We were honored that Master Navigator Baybayan took part in our process to envision a path forward for space exploration. Traditional wayfinding navigators are the original explorers who traveled beyond their horizons and cared for their societies. The depth of their technical knowledge is unprecedented given the capability to navigate vast oceans, the careful attention to the dynamics of creating crew and what the societal implications are for voyaging. That wisdom can drive a profound shift in the broader astronomy, physics, and planetary science communities.

How to implement Recommendation #4: The astronomy, physics and planetary science ​ communities need to host conversations of this kind, which respect the intellectual expertise and honor Indigenous contributions. It is critical to understand that the engagement needs to be genuine rather than appropriating cultures and tokenizing individuals. We demonstrated our value of Kālepa’s expertise by listening to his wisdom and sharing his stories alongside ours. We acknowledged his contributions through authorship on these papers. It is important to ask and understand what practices match those of the Indigenous wisdom holders.

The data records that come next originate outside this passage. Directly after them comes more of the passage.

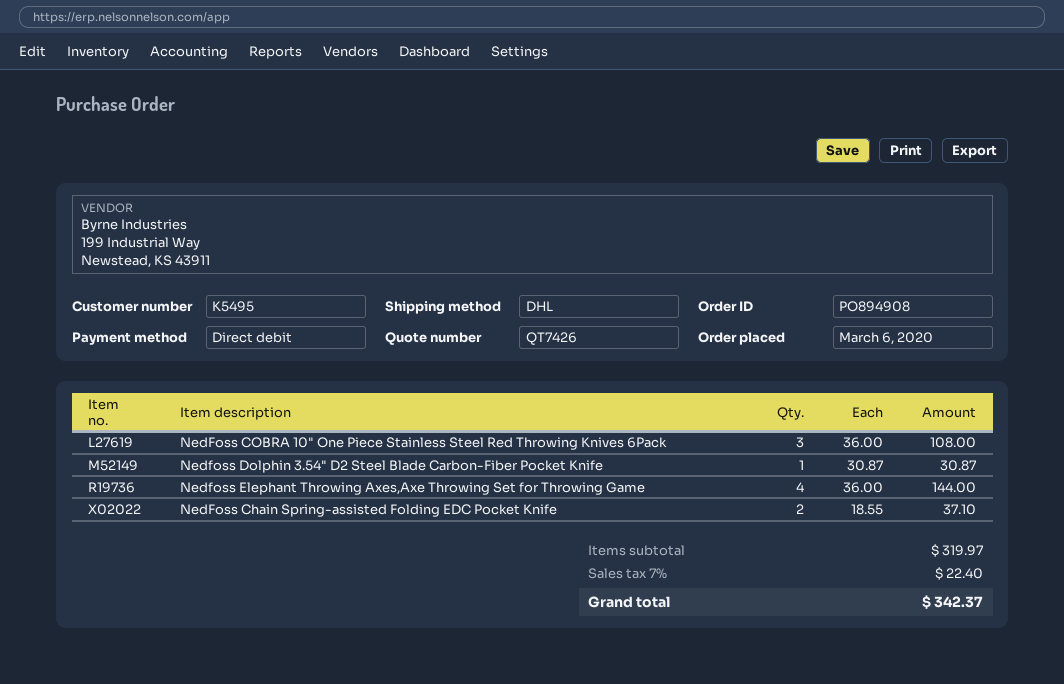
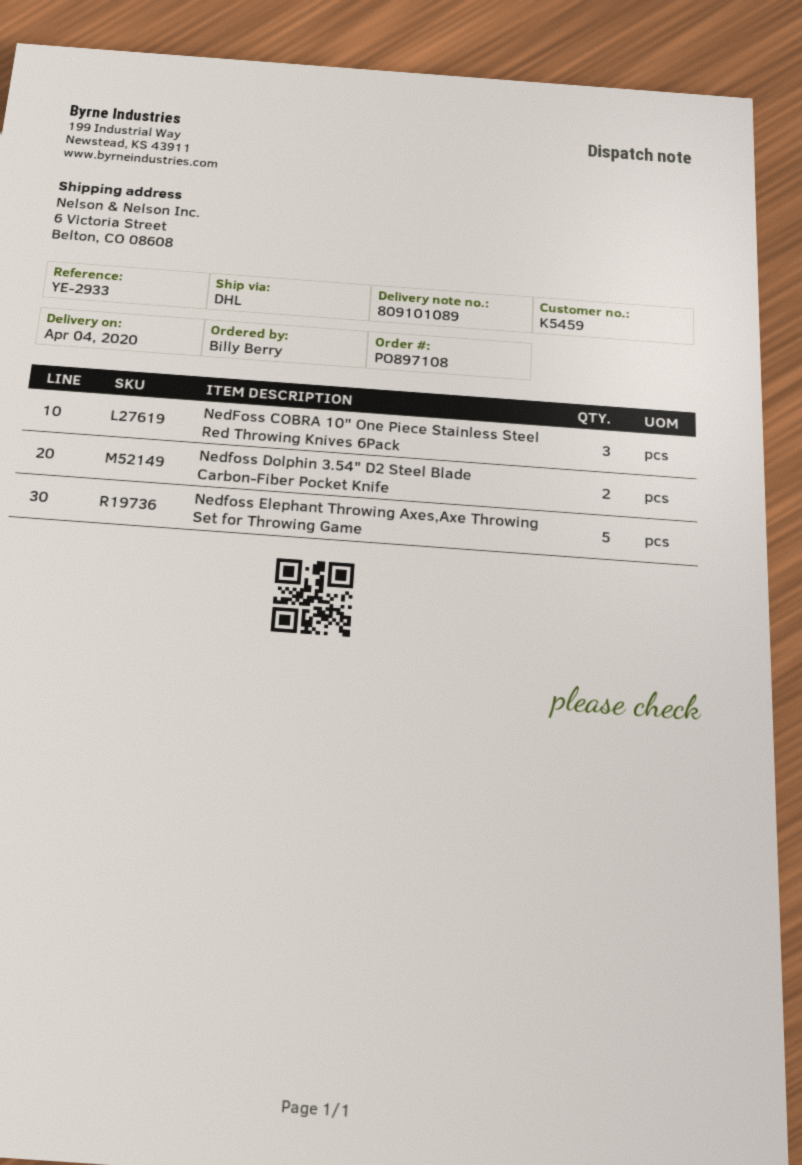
order number: PO894908 -> PO897108
customer number: K5495 -> K5459
Nedfoss Dolphin 3.54" D2 Steel Blade Carbon-Fiber Pocket Knife: 1 -> 2
Nedfoss Elephant Throwing Axes,Axe Throwing Set for Throwing Game: 4 -> 5
NedFoss Chain Spring-assisted Folding EDC Pocket Knife: 2 -> none

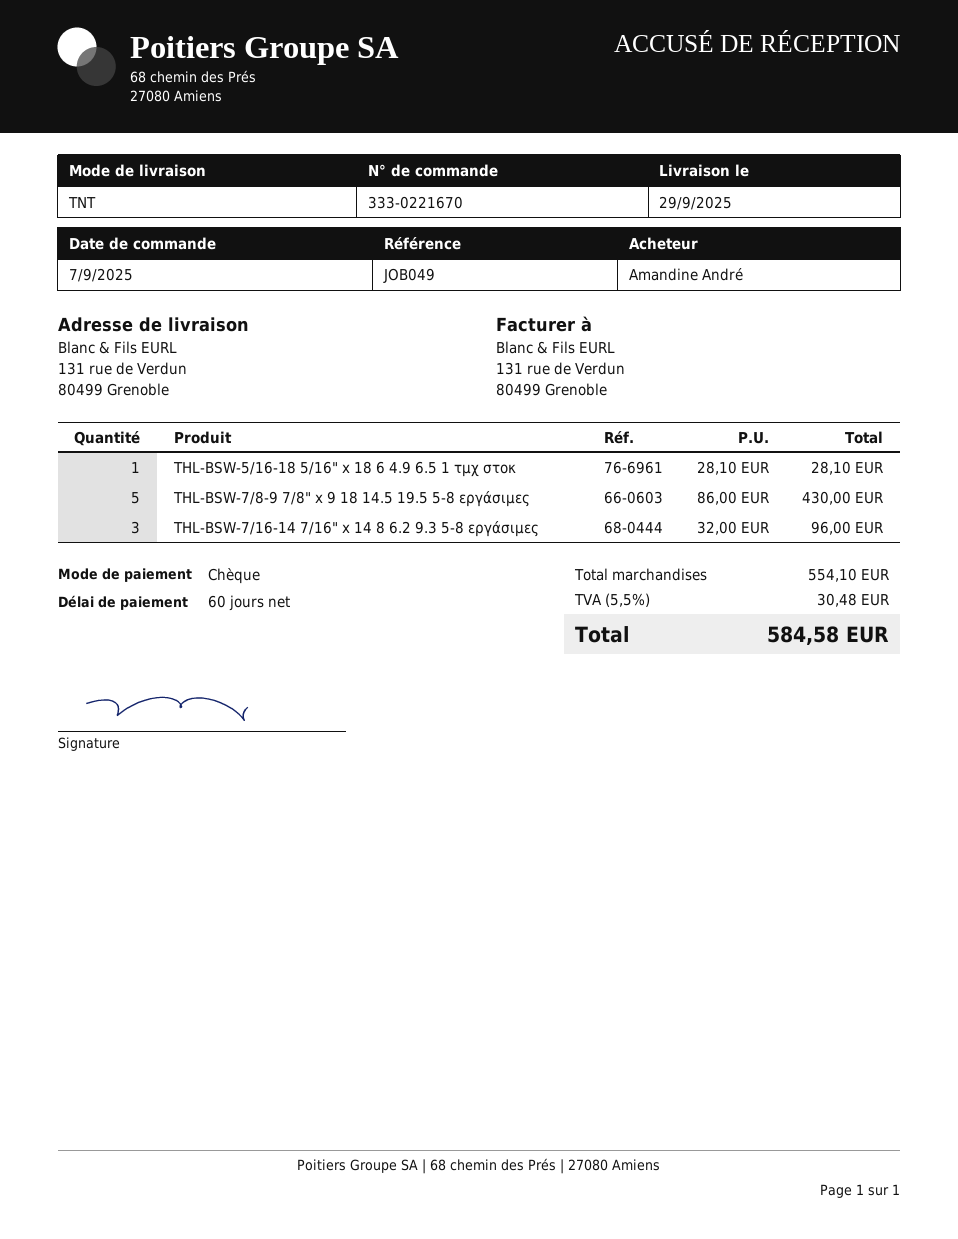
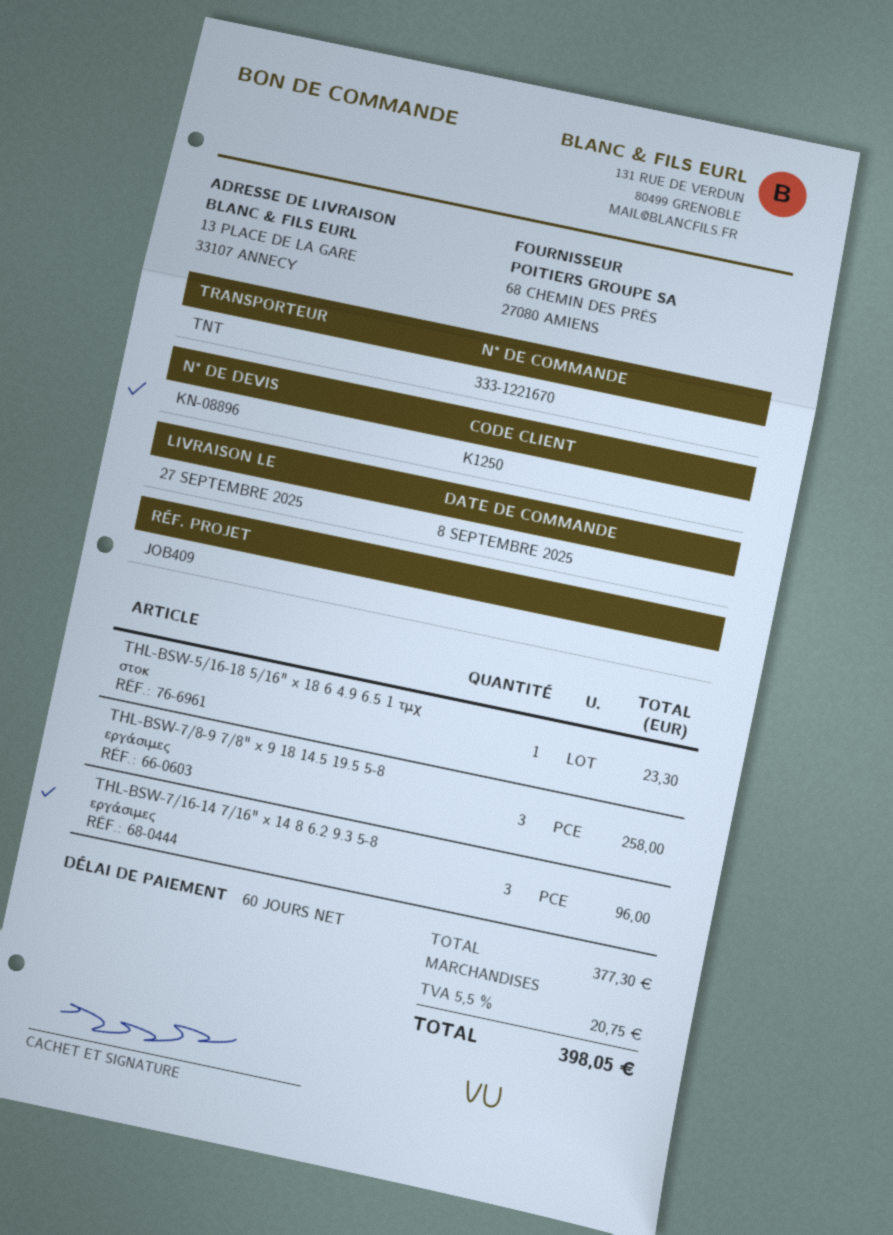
order number: 333-0221670 -> 333-1221670
order date: 2025-09-07 -> 2025-09-08
delivery date: 2025-09-29 -> 2025-09-27
reference: JOB049 -> JOB409
ship to: 131 rue de Verdun, 80499 Grenoble -> 13 PLACE DE LA GARE, 33107 ANNECY
THL-BSW-5/16-18 5/16" x 18 6 4.9 6.5 1 τμχ στοκ: 1 for 28.10 -> 1 for 23.30
THL-BSW-7/8-9 7/8" x 9 18 14.5 19.5 5-8 εργάσιμες: 5 for 430.00 -> 3 for 258.00
subtotal: 554.10 -> 377.30
tax: 5.5% = 30.48 -> 5.5% = 20.75
total: 584.58 -> 398.05

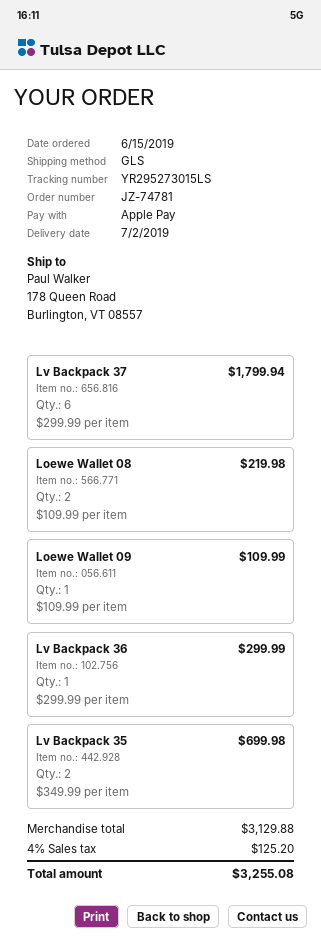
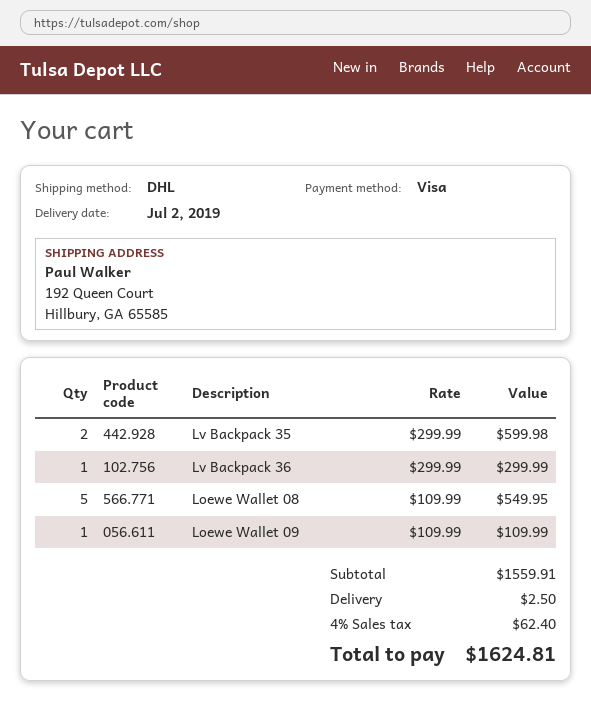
payment method: Apple Pay -> Visa
shipping method: GLS -> DHL
ship to: 178 Queen Road, Burlington, VT 08557 -> 192 Queen Court, Hillbury, GA 65585
Lv Backpack 37: 6 x 299.99 = 1799.94 -> none
Loewe Wallet 08: 2 x 109.99 = 219.98 -> 5 x 109.99 = 549.95
Lv Backpack 35: 2 x 349.99 = 699.98 -> 2 x 299.99 = 599.98
subtotal: 3129.88 -> 1559.91
shipping: none -> 2.50
tax: 4% = 125.20 -> 4% = 62.40
total: 3255.08 -> 1624.81

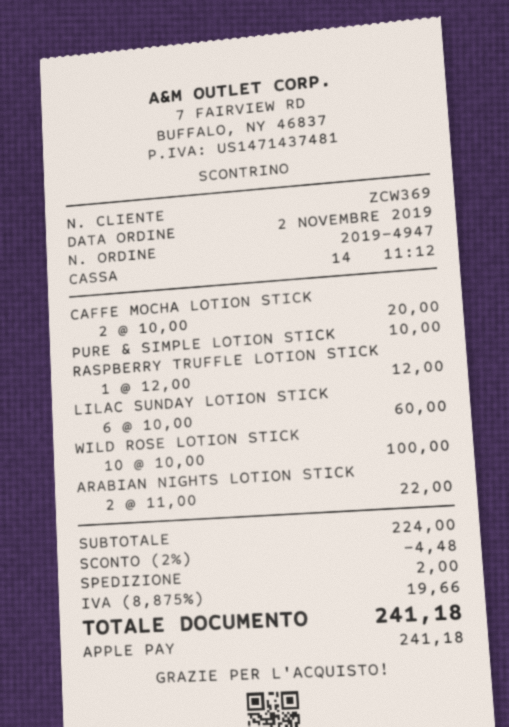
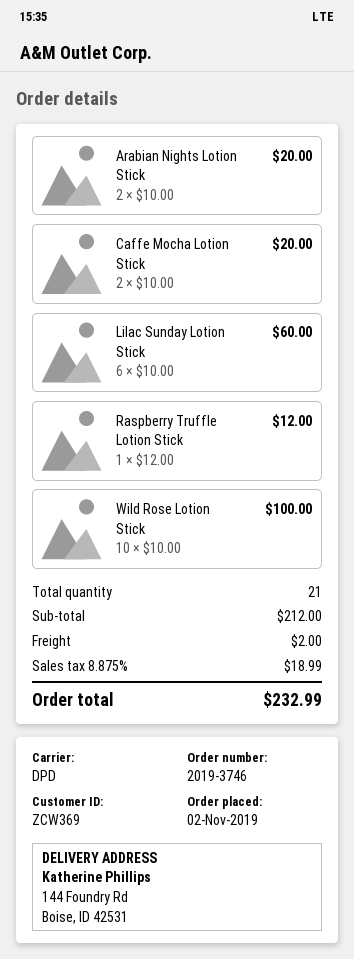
order number: 2019-4947 -> 2019-3746
PURE & SIMPLE LOTION STICK: 1 x 10.00 = 10.00 -> none
ARABIAN NIGHTS LOTION STICK: 2 x 11.00 = 22.00 -> 2 x 10.00 = 20.00
subtotal: 224.00 -> 212.00
discount: 2% = 4.48 -> none
tax: 8.875% = 19.66 -> 8.875% = 18.99
total: 241.18 -> 232.99

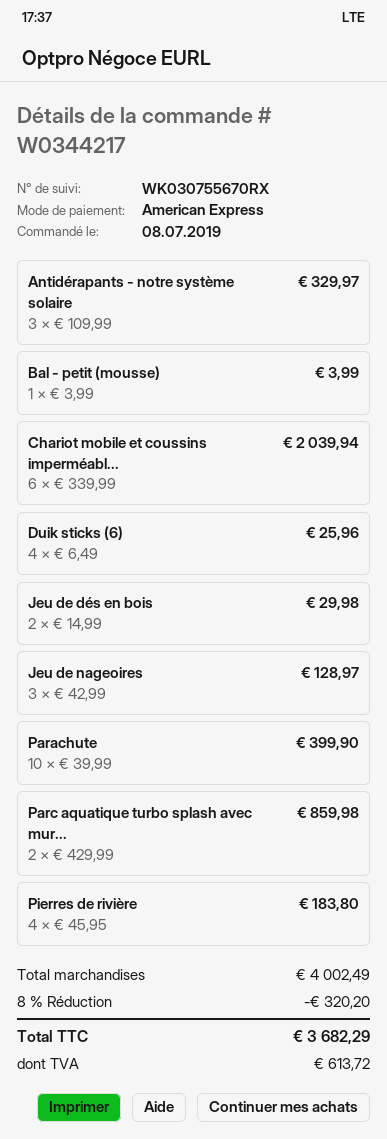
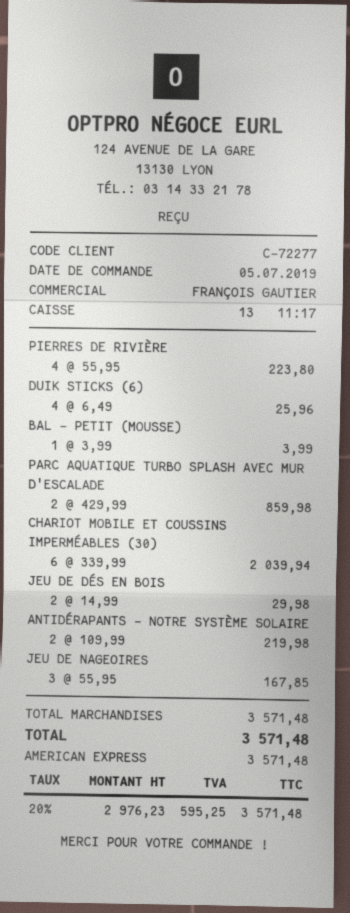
order date: 2019-07-08 -> 2019-07-05
Antidérapants - notre système solaire: 3 x 109.99 = 329.97 -> 2 x 109.99 = 219.98
Jeu de nageoires: 3 x 42.99 = 128.97 -> 3 x 55.95 = 167.85
Parachute: 10 x 39.99 = 399.90 -> none
Pierres de rivière: 4 x 45.95 = 183.80 -> 4 x 55.95 = 223.80
subtotal: 4002.49 -> 3571.48
discount: 8% = 320.20 -> none
tax: 613.72 -> 595.25
total: 3682.29 -> 3571.48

We need to create a standard practice to invite indigenous leaders into the scientific process at all stages. This engagement will strengthen the direction of our scientific endeavors and the ​ perceived value within these indigenous communities. This includes invitations involvement in ​ scientific dialogues at scientific collaborations, scientific advisory councils, conference session panels with top scientific experts. When we create spaces for Indigenous voices within Planetary Science we will be led to new horizons.